In: Operations Management
In a Cost-Plus Incentive Fee contract, the target cost is $200,000 and the target fee is $9000. The seller and buyer agree to share the saving/loss with 70% to the buyer and 30% to the seller.
Target cost = $200,000
Target fee = $9000
Calculate the final fee and final price if the project is over and
a) the buyer has agreed that the costs are in fact $240,000.

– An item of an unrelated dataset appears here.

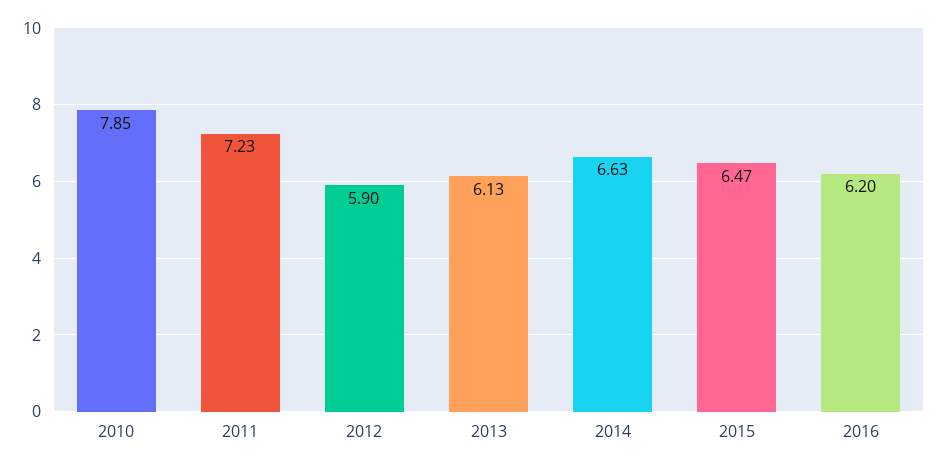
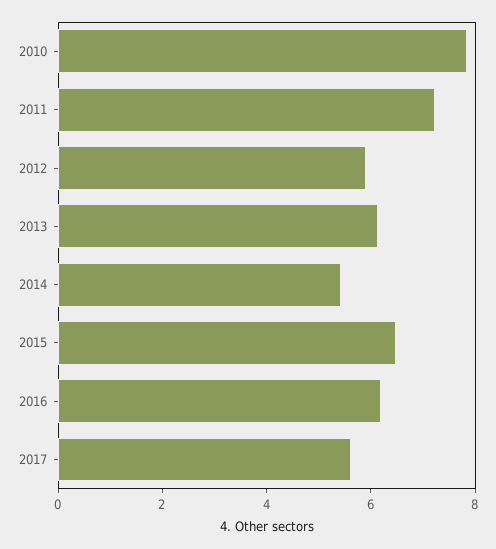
2014: 6.63 -> 5.5
2017: none -> 5.5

b) the buyer has agreed that the costs are in fact $170,000.
Solution:
The formula for Final price is:
Final fee = [(Target cost - Actual cost) * (saving or loss share of the seller)] + target fee
Final price = Actual costs + final fee
a.) When the actual costs is $240,000
Step 1:
Final fee = [(Target cost - Actual cost) * (saving or loss share of the seller)] + target fee
Final fee =[(200,000 - 240,000) * (30%)] + 9000
Final fee =[-40,000*30%] + 9000
Final fee = -12,000+9000
Final fee = -$3000
Step 2:
Final price = Actual costs + final fee
Final price = 240,000 - 3000
Final price = $237,000
Answer:
Final fee = -$3000 and Final price = $237,000 When the actual
costs is $240,000.
b.) When the actual costs are $170,000
Step 1:
Final fee = [(Target cost - Actual cost) * (saving or loss share of the seller)] + target fee
Final fee = [(200,000 - 170,000) * (30%)] + 9000
Final fee = [30,000 * 30%] + 9000
Final fee = 9000 + 9000
Final fee = $18,000
Step 2:
Final price = Actual costs + final fee
Final price = 170,000 + 18,000
Final price = $188,000
Answer:
Final fee = $18,000 and Final price = $188,000 When the
actual costs are $170,000.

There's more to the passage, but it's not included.